## EXERCISE
Every line of the records below that holds the word "vtool" should be copied out.

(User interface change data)
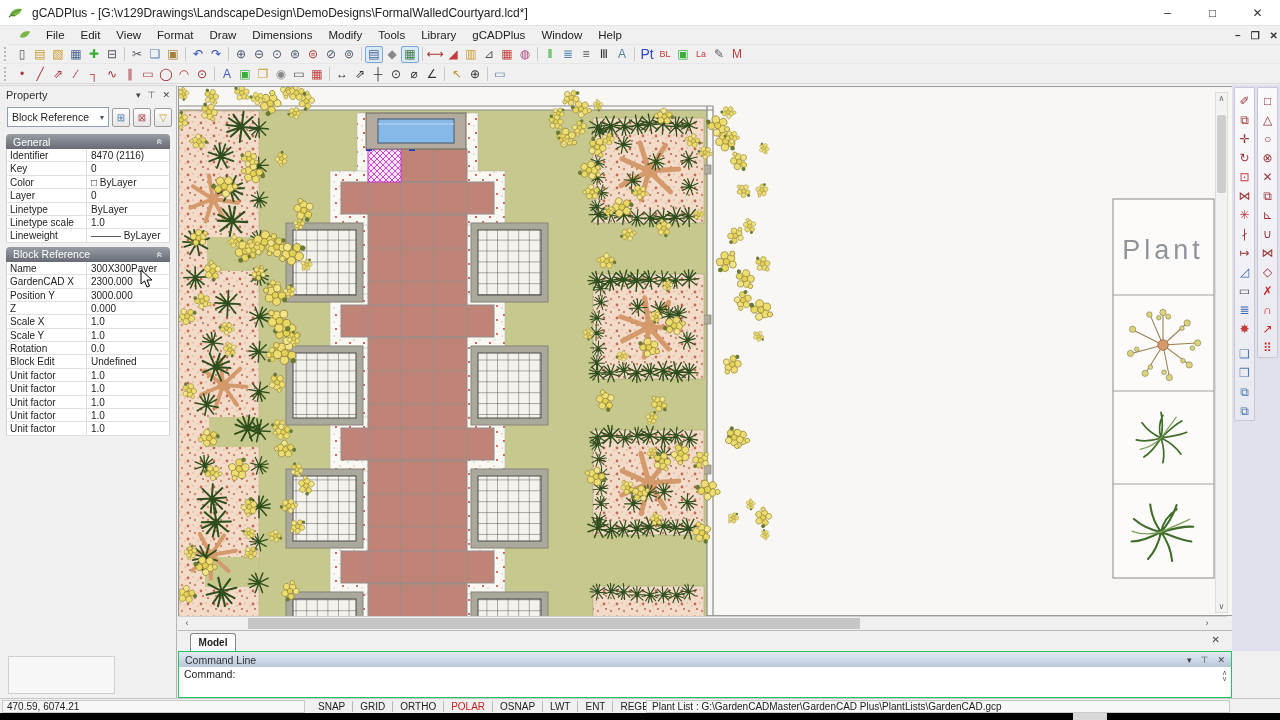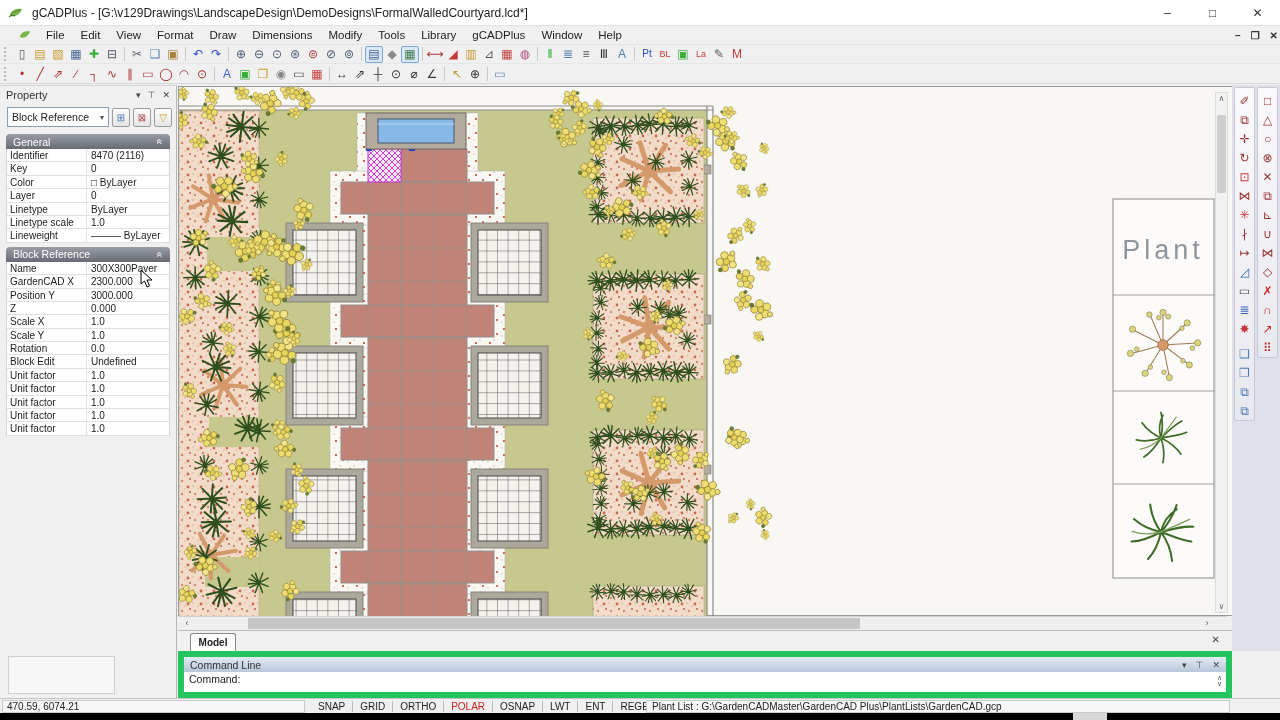--- a/index.html
+++ b/index.html
@@ -61,21 +61,21 @@
   .tab-close { position:absolute; right:12px; top:3px; font-size:10px; color:#444; }
 
   
   .right-rail { position:absolute; left:1232px; top:85px; width:48px; height:566px; background:#e0e0ec; }
   .vtool { position:absolute; top:2px; width:21px; background:linear-gradient(#fafafc,#e8e8f0); border:1px solid #c8c8d4; border-radius:2px; display:flex; flex-direction:column; align-items:center; padding-top:3px; }
   .vtool .tb-btn { width:18px; height:19px; font-size:12px; }
   .vtool .vgap { height:6px; }
   .vt1 { left:2px; } .vt2 { left:25px; }
 
   
-  .cmd-panel { position:absolute; left:178px; top:651px; width:1054px; height:47px; border:6px solid #22c55e; background:#fff; }
+  .cmd-panel { position:absolute; left:178px; top:651px; width:1054px; height:47px; border:1px solid #22c55e; background:#fff; }
   .cmd-head { height:15px; background:linear-gradient(#e3eaf4,#b9c7da); display:flex; align-items:center; font-size:10.5px; color:#333; padding:0 6px; }
   .cmd-head .sp { flex:1; }
   .cmd-hicon { font-size:9px; color:#444; margin-left:9px; }
   .cmd-line1 { height:15px; font-size:10.5px; color:#222; padding:1px 5px; border-bottom:1px solid #d8d8d8; }
   .cmd-line2 { height:15px; font-size:10.5px; color:#222; padding:1px 5px; }
   .cmd-scroll { position:absolute; right:4px; top:18px; font-size:7px; color:#555; line-height:6px; text-align:center; }
 
   
   .statusbar { position:absolute; left:0; top:698px; width:1280px; height:15px; background:#f0f0f0; border-top:1px solid #c5c5c5; font-size:10px; color:#222; }
   .coord-box { position:absolute; left:2px; top:1px; width:303px; height:13px; background:#f7f7f7; border:1px solid #c9c9c9; padding:0 4px; line-height:12px; }
@@ -168,21 +168,21 @@
         <span class="tb-btn" style="color: rgb(85, 85, 85);">⊿</span>
         <span class="tb-btn" style="color: rgb(196, 59, 59);">▦</span>
         <span class="tb-btn" style="color: rgb(168, 64, 122);">◍</span>
         <span class="tb-sep"></span>
         <span class="tb-btn" style="color: rgb(34, 170, 34);">‖</span>
         <span class="tb-btn" style="color: rgb(77, 127, 176);">≣</span>
         <span class="tb-btn" style="color: rgb(85, 85, 85);">≡</span>
         <span class="tb-btn" style="color: rgb(51, 51, 51);">Ⅲ</span>
         <span class="tb-btn" style="color: rgb(77, 127, 176);">A</span>
         <span class="tb-sep"></span>
-        <span class="tb-btn" style="color: rgb(43, 73, 201); font-size: 10px;">Pt</span>
+        <span class="tb-btn" style="color: rgb(43, 73, 201); font-size: 14px;">Pt</span>
         <span class="tb-btn" style="color: rgb(196, 59, 59); font-size: 9px;">BL</span>
         <span class="tb-btn" style="color: rgb(60, 174, 60);">▣</span>
         <span class="tb-btn" style="color: rgb(196, 59, 59); font-size: 9px;">La</span>
         <span class="tb-btn" style="color: rgb(85, 85, 85);">✎</span>
         <span class="tb-btn" style="color: rgb(196, 59, 59);">M</span>
       </div>
   </div>
   <div class="toolbar tb2">
     <div class="tb-grip"></div>
     <div id="tb-draw" style="display:flex;align-items:center;">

## OUTPUT BELOW
   .vtool { position:absolute; top:2px; width:21px; background:linear-gradient(#fafafc,#e8e8f0); border:1px solid #c8c8d4; border-radius:2px; display:flex; flex-direction:column; align-items:center; padding-top:3px; }
   .vtool .tb-btn { width:18px; height:19px; font-size:12px; }
   .vtool .vgap { height:6px; }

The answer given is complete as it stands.